Contour plot of log-likelihood surface Here is a simple 2D plot of the log-likelihood surface, where log-likelihood is expressed as contour levels. Although we can see that the value of \(\pi_{A}\) and \(\pi_{B}\) that maximize the likelihood function are .21 and .05, respectively, we cannot see clearly what the relationship is to \(\pi_{O}\).

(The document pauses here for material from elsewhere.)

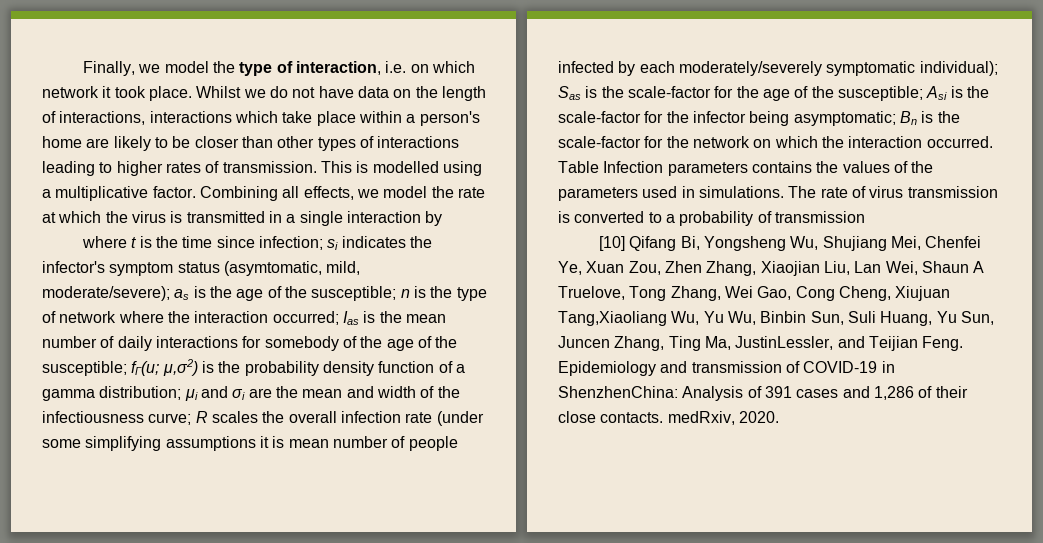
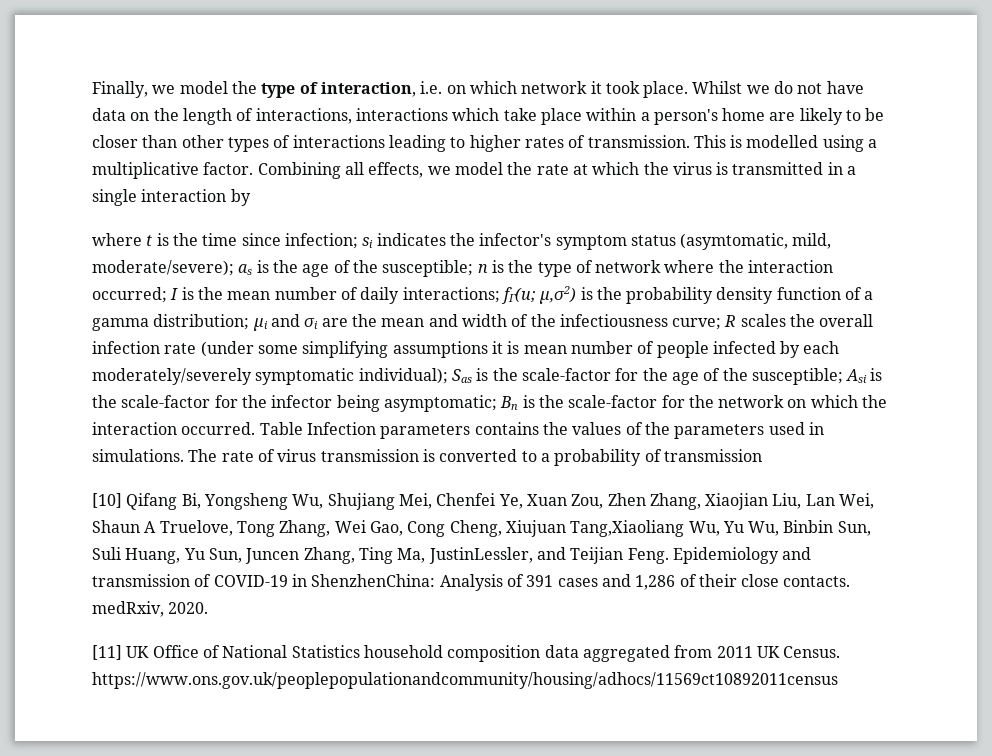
- Ias is the mean number of daily interactions for somebody of the age of the susceptible;
+ I is the mean number of daily interactions;
+ [11] UK Office of National Statistics household composition data aggregated from 2011 UK Census. https://www.ons.gov.uk/peoplepopulationandcommunity/housing/adhocs/11569ct10892011census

ggplot(data=phi_grid) + stat_contour(aes(x=Pa,y=Pb,z=ll,colour=..level..),binwidth=50,size=1.05) + scale_color_gradient(low="green",high="red") + theme_bw() + labs(colour="Log-likelihood",x=expression(~pi[A]),y=expression(~pi[B]),title="Contour Plot of Log-likelihood Surface") + theme(title=element_text(size=14),legend.title=element_text(size=10),axis.title=element_text(size=18))

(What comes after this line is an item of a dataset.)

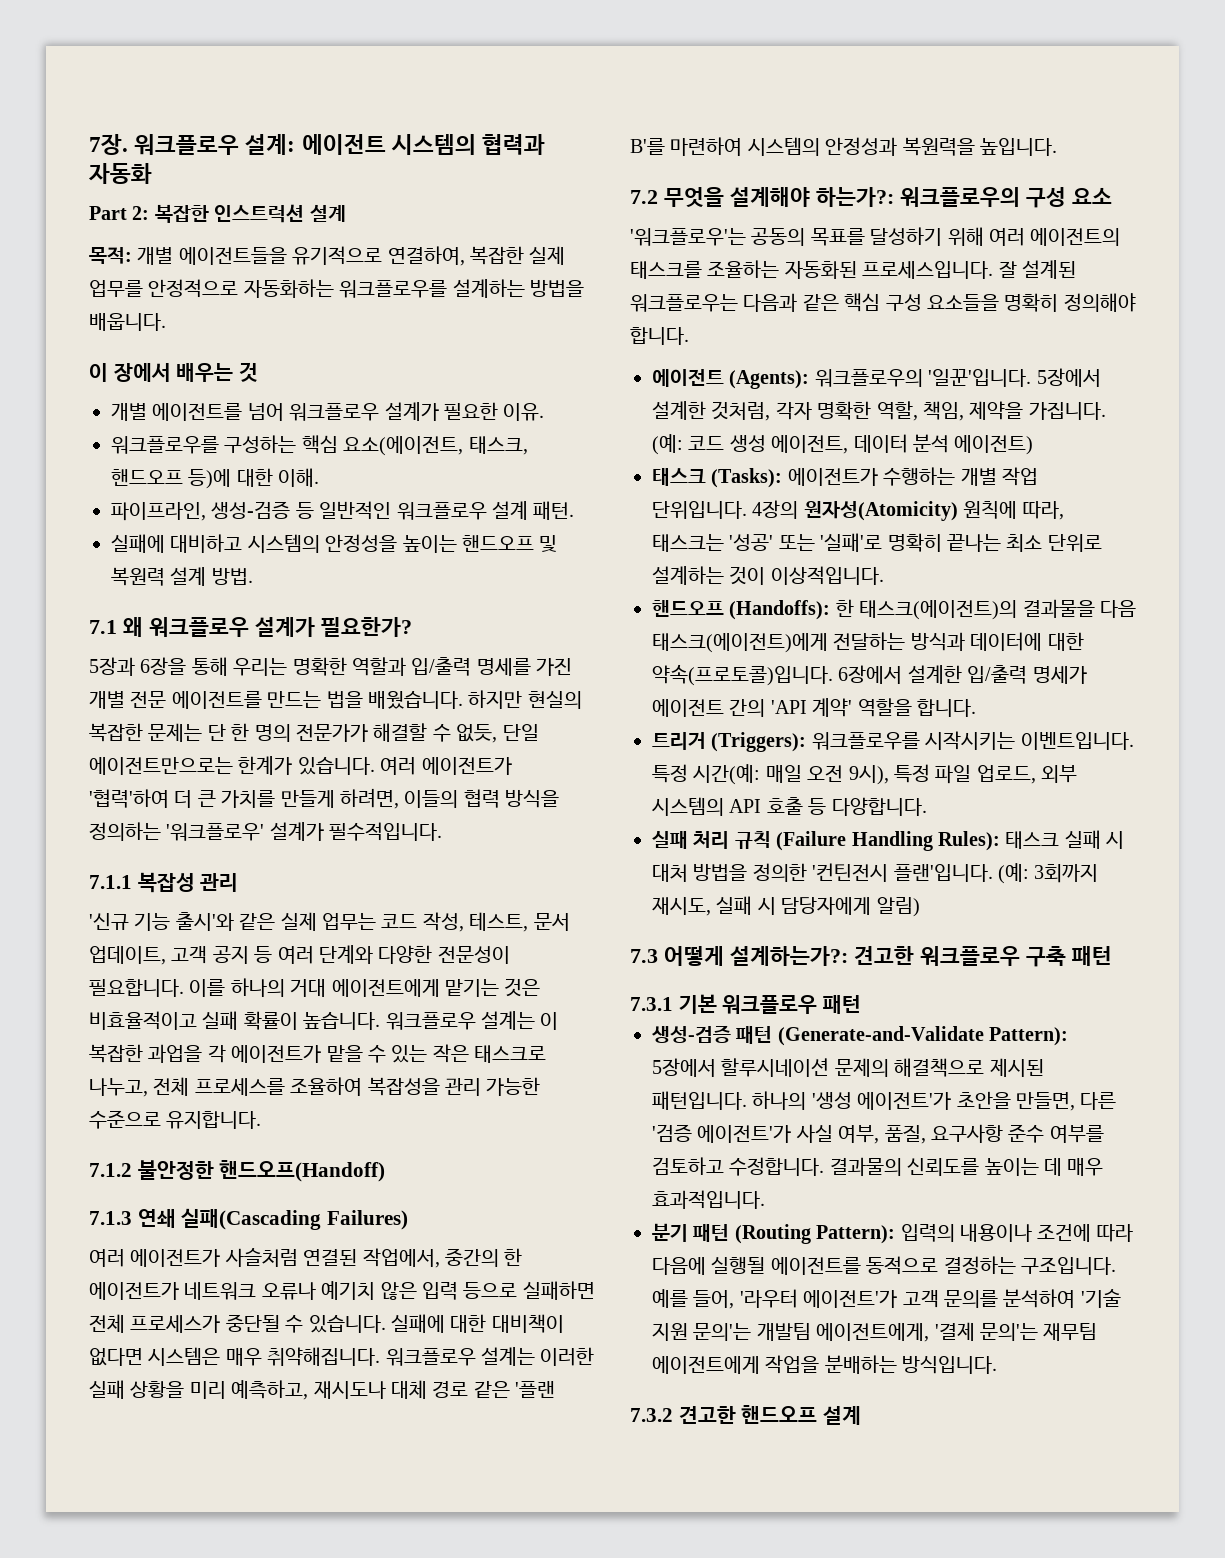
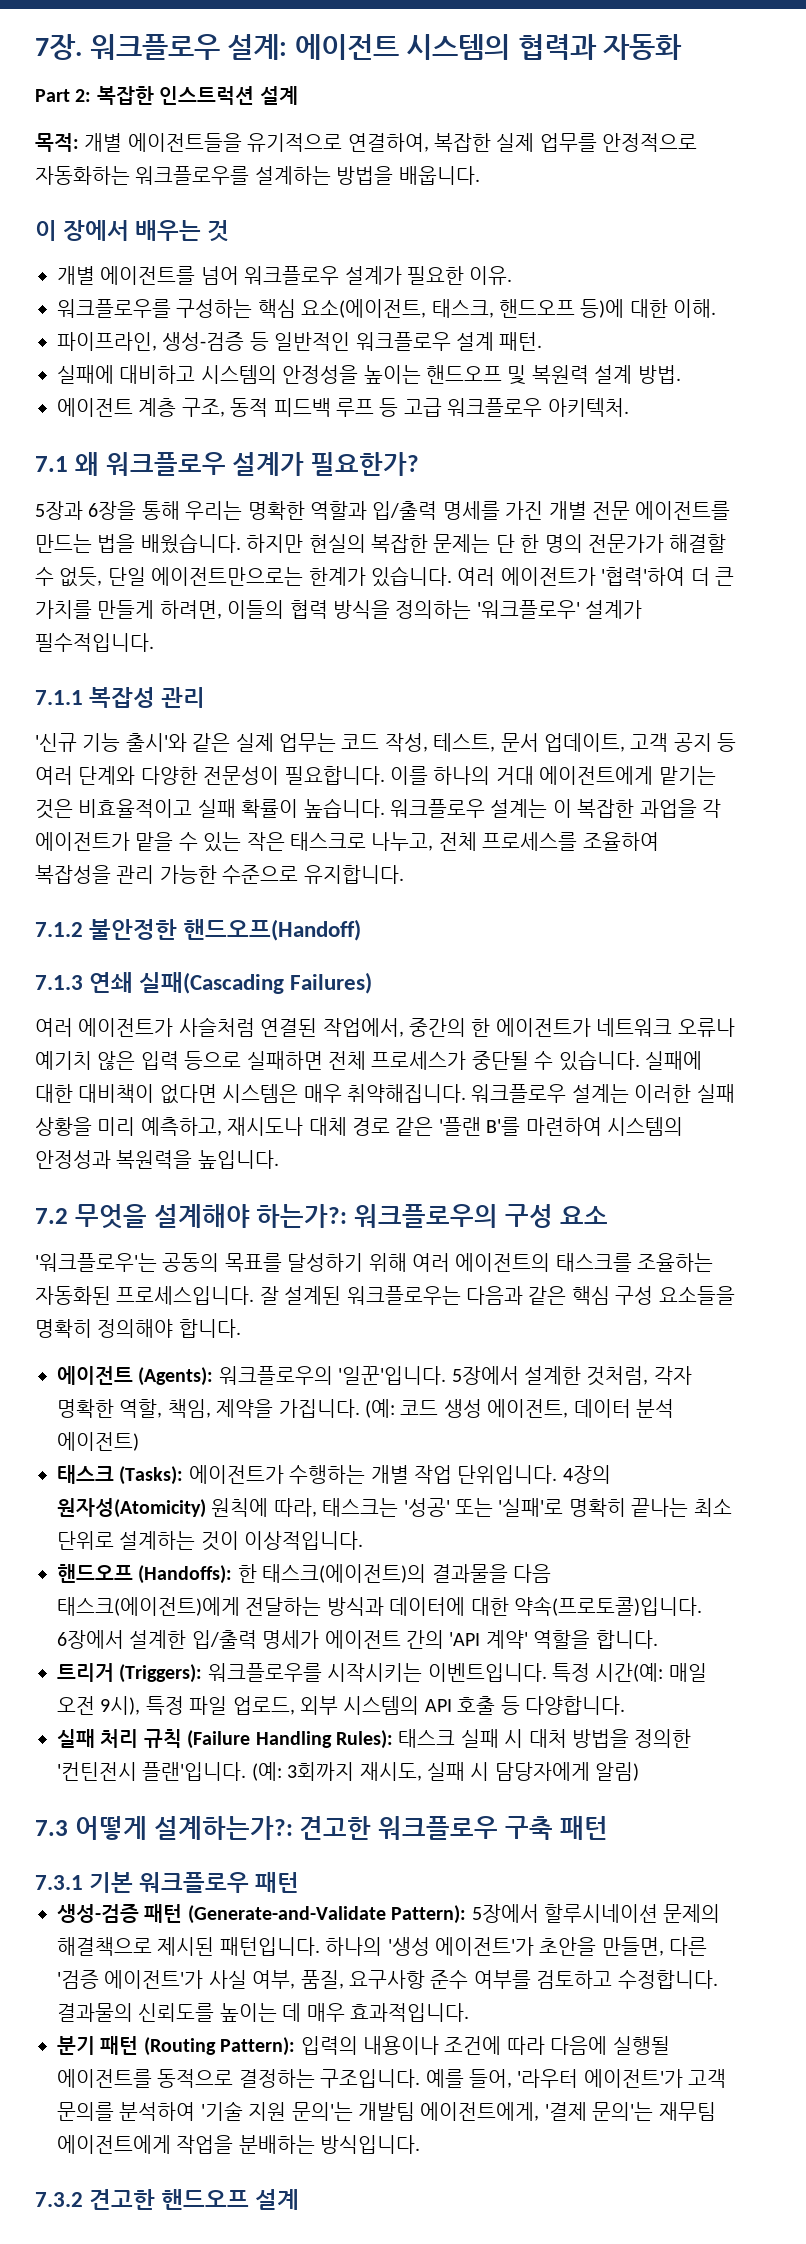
+ 에이전트 계층 구조, 동적 피드백 루프 등 고급 워크플로우 아키텍처.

Plot the trinomial log-likelihood surface in barycentric coordinates When we display the trinomial log-likelihood surface from 3D cartesian to barycentric coordinates we are able to preserve the original coordinate space; we simply project it onto the triangle definied by the simplex for an equilateral triangle. Here it is clear that \(\pi_{O}\) must take a relatively large value to maximize the likelihood function, \(\pi_{A}\) somewhat smaller and \(\pi_{B}\) will be a very small value.

ggtern(data=phi_grid,(aes(x=Pa,y=Pb,z=Po))) + geom_interpolate_tern(aes(value=ll,fill=..level..),colour="black",method="lm",binwidth=100,buffer=1.5,n=300) + theme_bw() + theme(legend.position=c(0,1),legend.justification=c(0,1)) + scale_fill_gradient(low="green",high="red") + labs(fill="Log-likelihood",colour="Log-likelihood",title="Trinomial Log-likelihood Surface \n Barycentric Coordinates") + Llab(expression(paste(pi[A],",0,0"))) + Tlab(expression(paste("0,",pi[B],",0"))) + Rlab(expression(paste("0,0,",pi[O]))) + theme(axis.tern.title=element_text(size=16),axis.tern.arrow.text=element_blank(),title=element_text(size=13),axis.tern.text=element_text(size=11.5))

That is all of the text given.